Since its such a fake issue, then regulation capping datacenter water use is being voted into law as we speak, right? Should be straightforward enough since we know exactly how much water that is needed and being used, right?

verdverm a month ago

nice to see a post with lots of data and sources

what comes out of the AI datacenters, and what that will do to society, is far more concerning to me than the water and electricity, which are trivial to address by comparison

doubttherich a month ago

Using national aggregated statistics for water is extremely misleading. And pretending one datacenter using 2% of a county's water supply isn't a huge deal demonstrates a complete disconnect from reality. Spin the numbers all you want, this is nuts.

  • andymasley a month ago

    Well that's why I cover things at the national, local, and personal level separately. I think if this were any other industry using 2% of a county's water you wouldn't have much of a reaction. In most countries only ~20% of the water is used by households, the rest goes to farms, industry, and commercial buildings

relaxing a month ago

> it gives the utility more money to spend on drawing more water and improve infrastructure.

Deeply unserious, gradeschool-level economics. “Infrastructure” isn’t a marginal cost you can smoothly ramp up when a big new consumer comes online.

  • andymasley a month ago

    Why then is there a general negative correlation between the cost of potable water and the population of an area in places where freshwater is plentiful? There's a lot of literature on water economics and this pattern usually holds.

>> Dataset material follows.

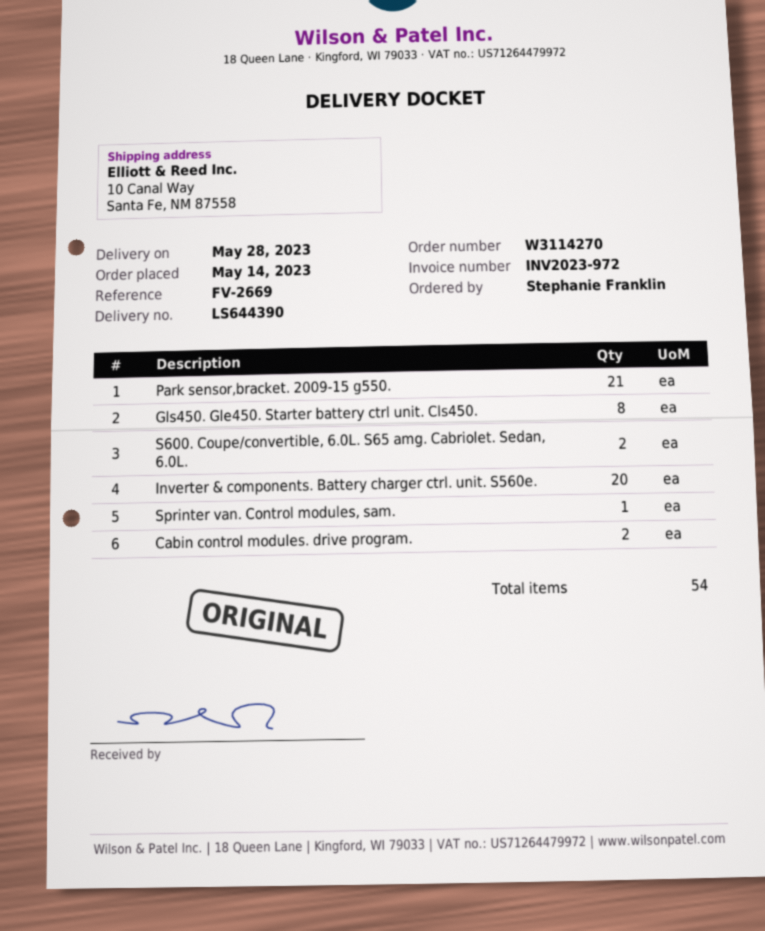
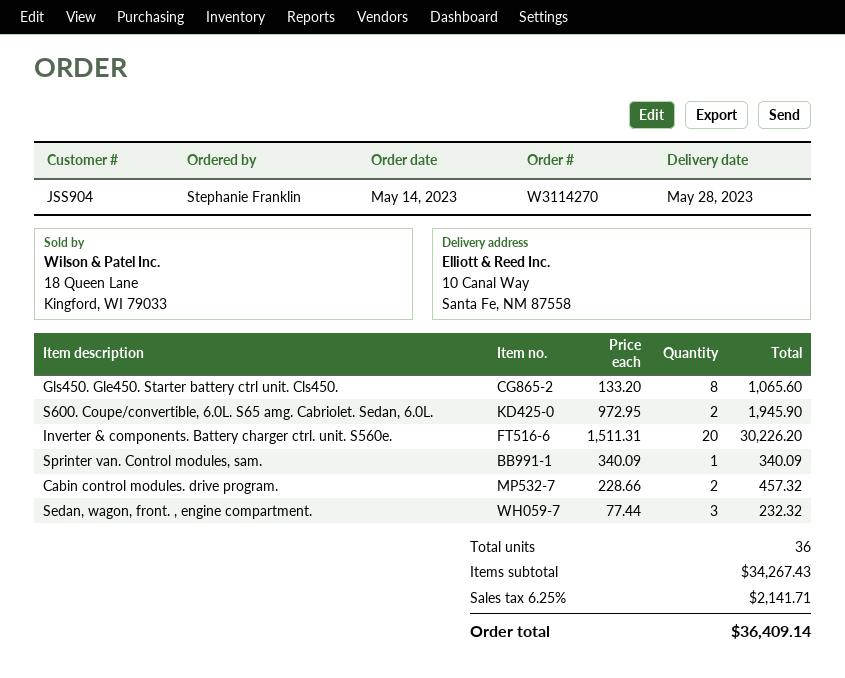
Park sensor,bracket. 2009-15 g550.: 21 -> none
Sedan, wagon, front. , engine compartment.: none -> 3
total quantity: 54 -> 36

    • relaxing a month ago

      Because that’s looking at the macro level when the problems are occurring at the micro level.

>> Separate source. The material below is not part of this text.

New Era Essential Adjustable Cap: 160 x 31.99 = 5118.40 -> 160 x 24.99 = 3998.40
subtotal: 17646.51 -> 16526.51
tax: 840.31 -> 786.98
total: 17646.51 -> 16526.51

      Or more generally, what you said has nothing to do with it.

ls612 a month ago

Of course it’s fake. The datacenters aren’t consuming the water as part of their operation they are using it as a supersized version of a custom loop PC.

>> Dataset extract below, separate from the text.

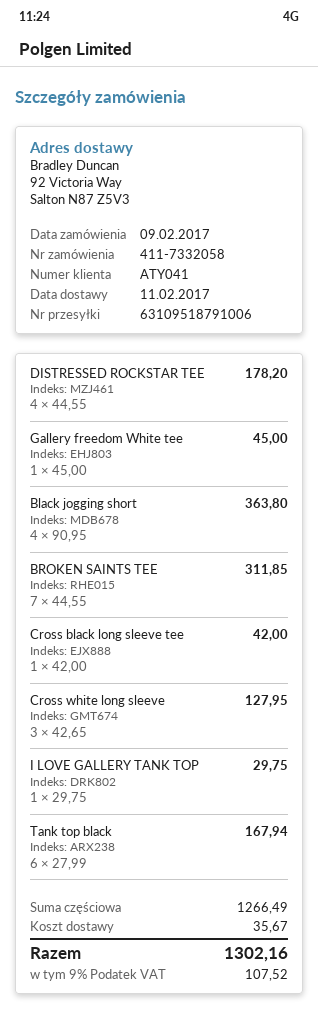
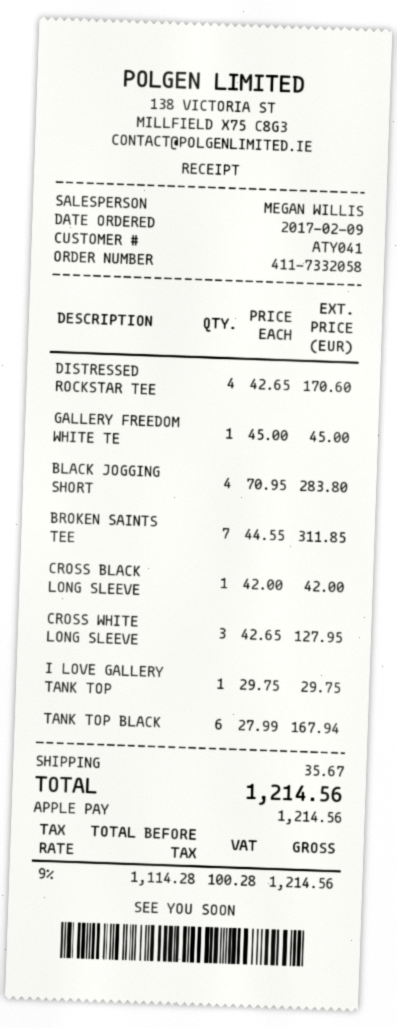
DISTRESSED ROCKSTAR TEE: 4 x 44.55 = 178.20 -> 4 x 42.65 = 170.60
Black jogging short: 4 x 90.95 = 363.80 -> 4 x 70.95 = 283.80
tax: 9% = 107.52 -> 9% = 100.28
total: 1302.16 -> 1214.56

I worry though that the fact that people seem to see political upside in claiming this will lead to data center NIMBYism and a future where building more compute will be as hard as building more housing, with all of the follow on effects on prices.

  • jokowueu a month ago

    It's not a closed loop though , many use evaporative cooling towers ( wet towers )

    • ls612 a month ago

      But that water remains in the water cycle. With agriculture the water goes into the crops and is then shipped off to other places, exiting the water cycle of its origin.

      • donohoe a month ago

        That's backwards. When data centers evaporate water for cooling, it becomes vapor that blows away to fall as rain somewhere else then it's gone from the local area or its discharged a waste water. Farm water mostly stays put but plants release it back into the local air, excess irrigation soaks into local groundwater, and only a fraction leaves in the harvested crops.

        Farmers can reuse the same local water year after year. Data centers need fresh water constantly because their evaporated water doesn't come back.

      • relaxing a month ago

        “But the water cycle” is the dunning-krugerest counter argument of them all. It assumes the reader doesn’t remember 4th grade science class, while misapplying that same basic knowledge.

        • ls612 a month ago

          There’s a fundamental difference between water ending up in a tomato which is shipped across the world and leaves permanently and water that evaporates and rains down later. Regardless of whatever names you call me that is true.

  • donohoe a month ago

    The datacenters ARE consuming the water as part of their operation.

  • amelius a month ago

    A constant growth rate of datacenters will consume water at a fixed rate, though. And the growth rate is more likely to be exponential.